(Input)
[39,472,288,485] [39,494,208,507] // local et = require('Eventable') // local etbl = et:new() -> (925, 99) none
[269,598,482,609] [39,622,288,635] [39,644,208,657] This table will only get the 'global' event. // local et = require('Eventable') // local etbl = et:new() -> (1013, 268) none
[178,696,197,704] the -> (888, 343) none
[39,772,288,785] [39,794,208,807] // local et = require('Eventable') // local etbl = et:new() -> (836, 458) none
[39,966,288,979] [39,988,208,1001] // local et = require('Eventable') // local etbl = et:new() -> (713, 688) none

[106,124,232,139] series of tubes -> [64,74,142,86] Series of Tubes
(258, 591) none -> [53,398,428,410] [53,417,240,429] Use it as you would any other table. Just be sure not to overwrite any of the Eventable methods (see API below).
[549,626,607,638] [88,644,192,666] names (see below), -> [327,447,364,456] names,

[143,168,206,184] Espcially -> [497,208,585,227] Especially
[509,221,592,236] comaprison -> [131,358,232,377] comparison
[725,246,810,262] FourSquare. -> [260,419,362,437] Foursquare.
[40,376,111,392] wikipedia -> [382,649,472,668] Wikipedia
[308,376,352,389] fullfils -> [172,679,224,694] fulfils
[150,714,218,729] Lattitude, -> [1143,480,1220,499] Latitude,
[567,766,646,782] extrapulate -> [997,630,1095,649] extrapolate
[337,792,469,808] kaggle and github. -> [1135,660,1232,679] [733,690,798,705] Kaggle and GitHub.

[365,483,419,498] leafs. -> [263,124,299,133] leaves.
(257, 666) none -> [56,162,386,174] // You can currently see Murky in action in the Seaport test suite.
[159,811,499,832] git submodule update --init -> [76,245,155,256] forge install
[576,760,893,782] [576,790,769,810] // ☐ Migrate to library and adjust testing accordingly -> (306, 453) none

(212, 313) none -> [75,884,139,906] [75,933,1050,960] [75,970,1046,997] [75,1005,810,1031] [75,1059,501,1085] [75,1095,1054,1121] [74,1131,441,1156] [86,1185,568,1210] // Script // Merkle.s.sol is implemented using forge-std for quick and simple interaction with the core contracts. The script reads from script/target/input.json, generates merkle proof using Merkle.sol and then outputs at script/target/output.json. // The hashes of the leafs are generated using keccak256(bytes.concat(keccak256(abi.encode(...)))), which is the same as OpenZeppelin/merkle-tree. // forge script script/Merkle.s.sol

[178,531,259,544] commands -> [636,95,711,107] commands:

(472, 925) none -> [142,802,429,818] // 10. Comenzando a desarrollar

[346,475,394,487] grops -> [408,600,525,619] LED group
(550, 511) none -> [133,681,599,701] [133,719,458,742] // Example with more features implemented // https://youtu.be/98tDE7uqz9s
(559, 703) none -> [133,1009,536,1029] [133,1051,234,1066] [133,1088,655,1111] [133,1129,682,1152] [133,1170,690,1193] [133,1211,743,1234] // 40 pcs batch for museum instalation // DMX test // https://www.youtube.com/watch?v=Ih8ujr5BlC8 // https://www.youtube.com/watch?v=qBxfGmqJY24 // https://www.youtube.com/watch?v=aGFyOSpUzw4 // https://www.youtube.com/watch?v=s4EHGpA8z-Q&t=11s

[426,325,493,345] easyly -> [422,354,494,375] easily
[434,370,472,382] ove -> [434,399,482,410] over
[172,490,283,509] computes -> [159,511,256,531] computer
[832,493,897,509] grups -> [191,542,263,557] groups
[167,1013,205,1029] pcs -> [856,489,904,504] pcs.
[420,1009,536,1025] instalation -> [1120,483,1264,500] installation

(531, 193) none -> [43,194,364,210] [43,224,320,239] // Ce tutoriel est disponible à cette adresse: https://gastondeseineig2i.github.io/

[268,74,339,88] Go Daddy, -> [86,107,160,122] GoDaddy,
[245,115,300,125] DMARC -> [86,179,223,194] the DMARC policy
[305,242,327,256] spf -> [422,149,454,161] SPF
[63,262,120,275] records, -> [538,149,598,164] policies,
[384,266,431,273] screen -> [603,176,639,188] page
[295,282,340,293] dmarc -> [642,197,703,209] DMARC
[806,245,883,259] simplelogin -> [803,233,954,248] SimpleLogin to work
(End Input)
-- Exercise aim --
Return every line of the entries above that the string "with" appears in.

-- Solution to this task --
(212, 313) none -> [75,884,139,906] [75,933,1050,960] [75,970,1046,997] [75,1005,810,1031] [75,1059,501,1085] [75,1095,1054,1121] [74,1131,441,1156] [86,1185,568,1210] // Script // Merkle.s.sol is implemented using forge-std for quick and simple interaction with the core contracts. The script reads from script/target/input.json, generates merkle proof using Merkle.sol and then outputs at script/target/output.json. // The hashes of the leafs are generated using keccak256(bytes.concat(keccak256(abi.encode(...)))), which is the same as OpenZeppelin/merkle-tree. // forge script script/Merkle.s.sol
(550, 511) none -> [133,681,599,701] [133,719,458,742] // Example with more features implemented // https://youtu.be/98tDE7uqz9s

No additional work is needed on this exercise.